Itemized modification records
--------------------

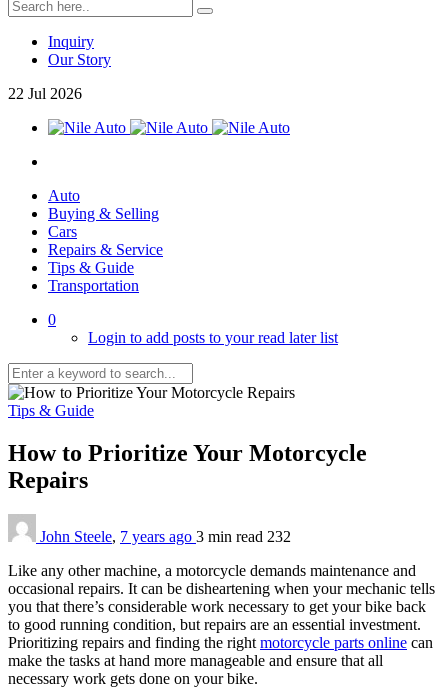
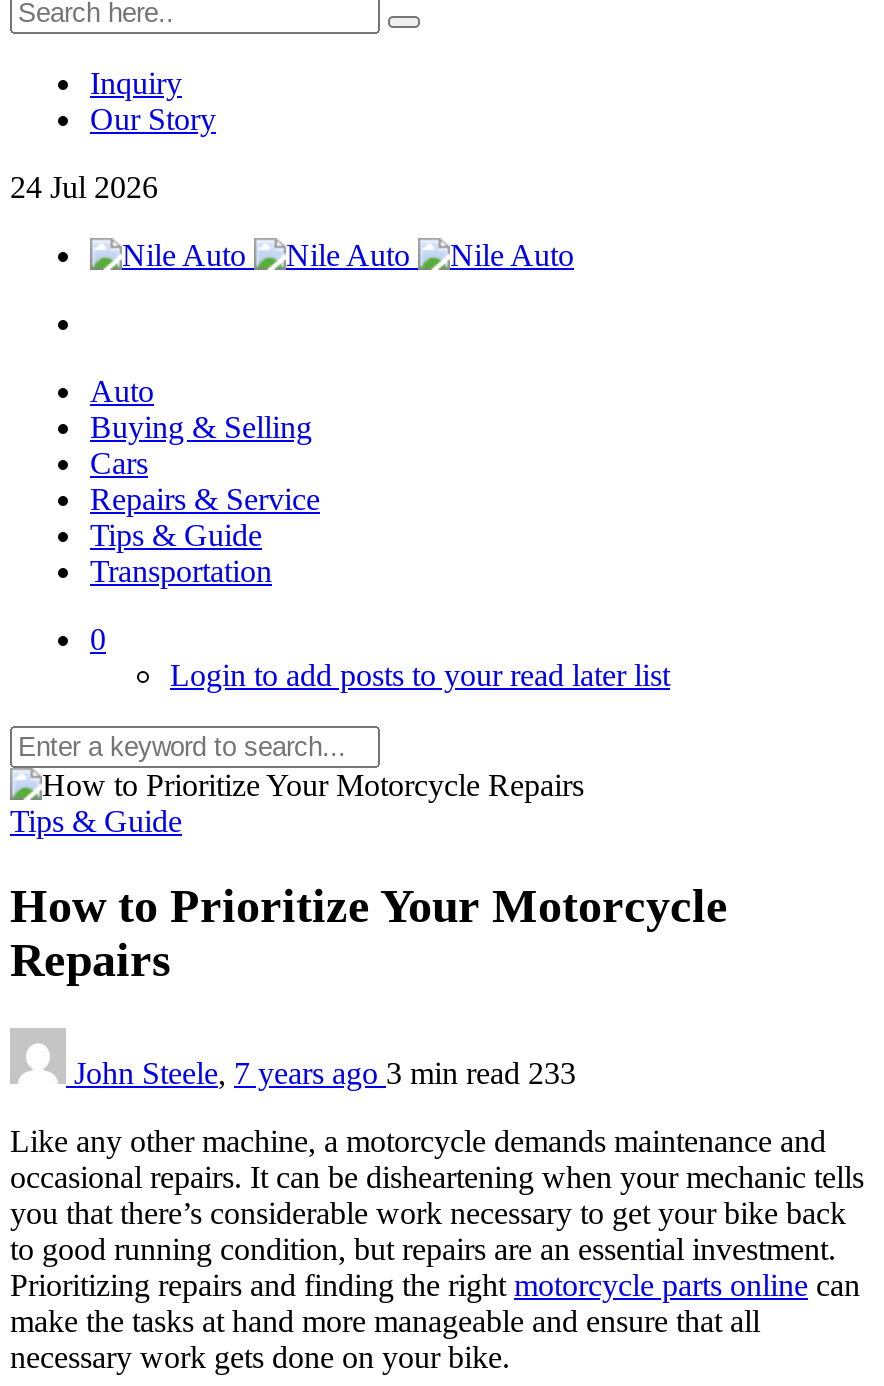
- 22 Jul 2026
+ 24 Jul 2026

- John Steele, 7 years ago 3 min read 232
+ John Steele, 7 years ago 3 min read 233
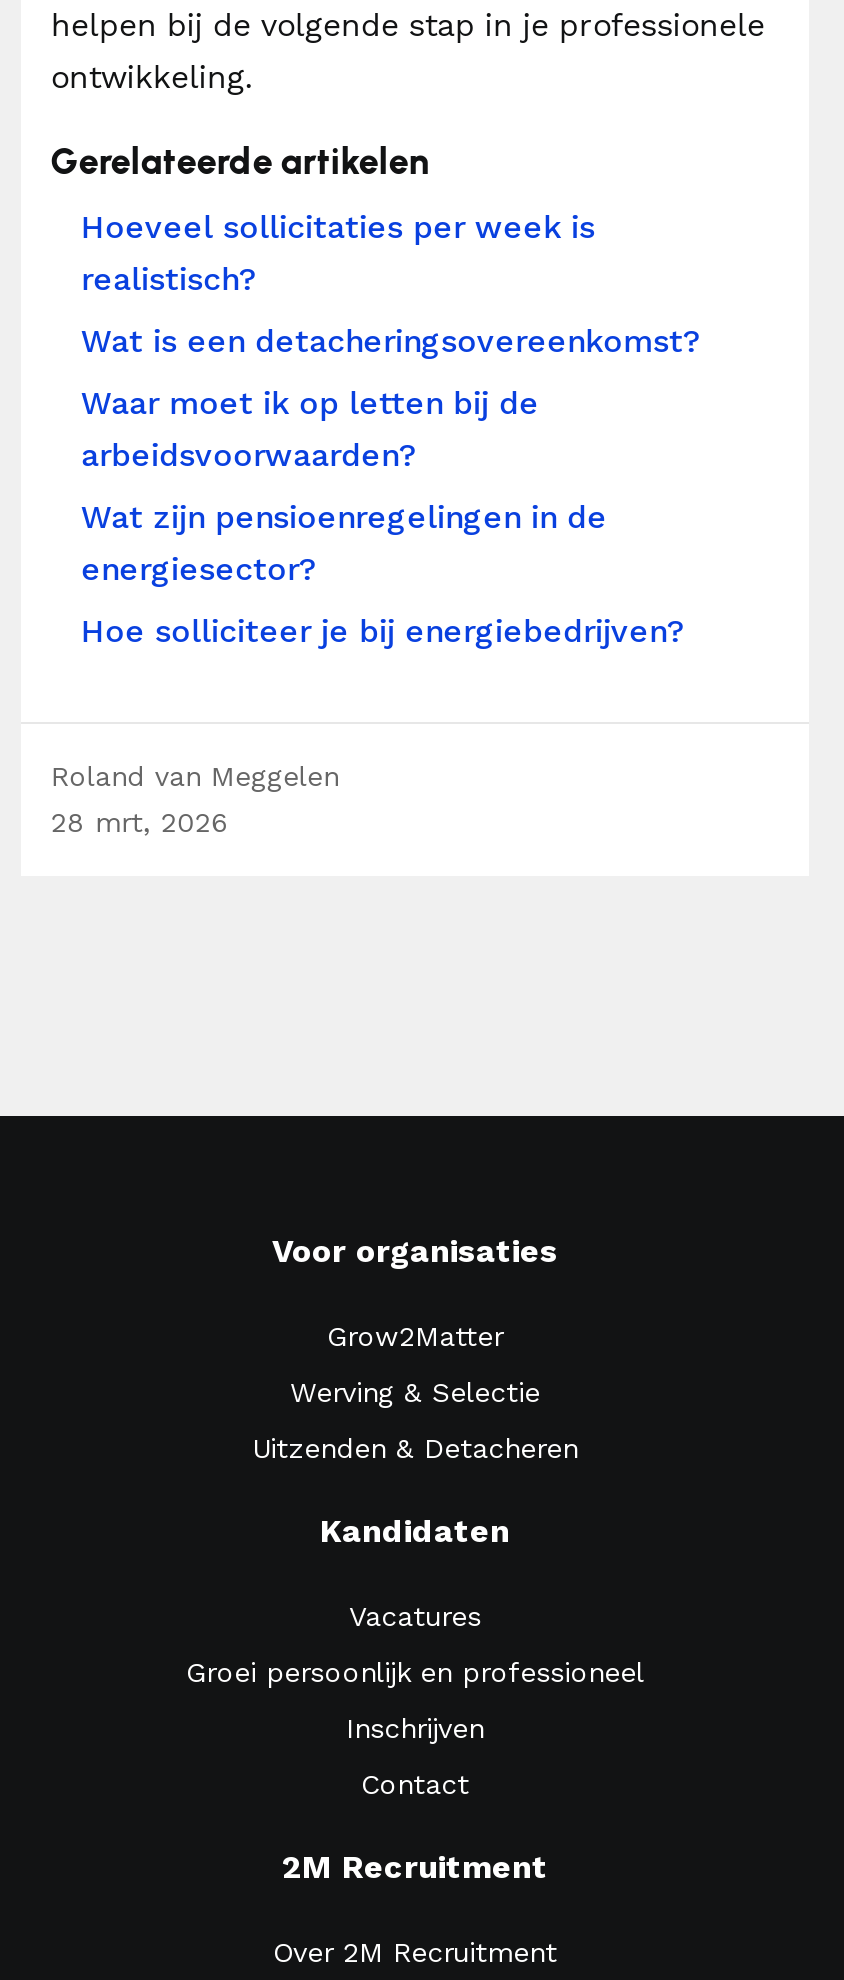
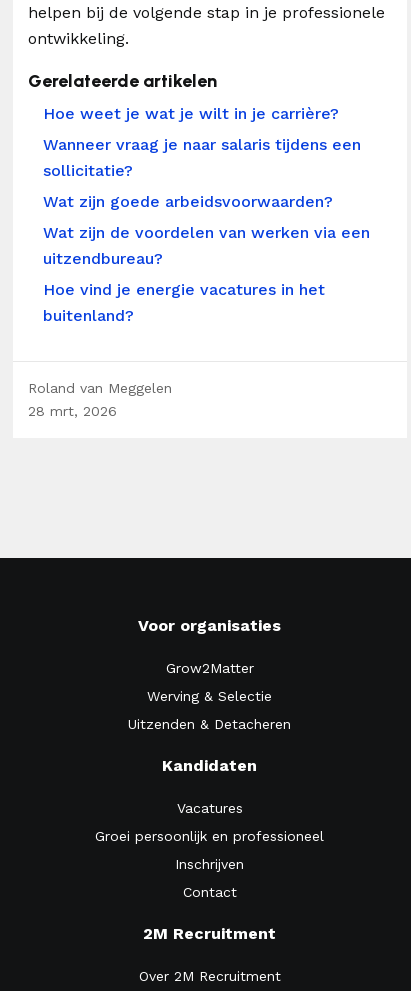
- Hoeveel sollicitaties per week is
- realistisch?
+ Hoe weet je wat je wilt in je carrière?

- Wat is een detacheringsovereenkomst?
+ Wanneer vraag je naar salaris tijdens een
+ sollicitatie?

- Waar moet ik op letten bij de
- arbeidsvoorwaarden?
+ Wat zijn goede arbeidsvoorwaarden?

- Wat zijn pensioenregelingen in de
- energiesector?
+ Wat zijn de voordelen van werken via een
+ uitzendbureau?

- Hoe solliciteer je bij energiebedrijven?
+ Hoe vind je energie vacatures in het
+ buitenland?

--------------------

A bare number is the whole answer: state how many lines in the data above contain "read".

### Problem solution
2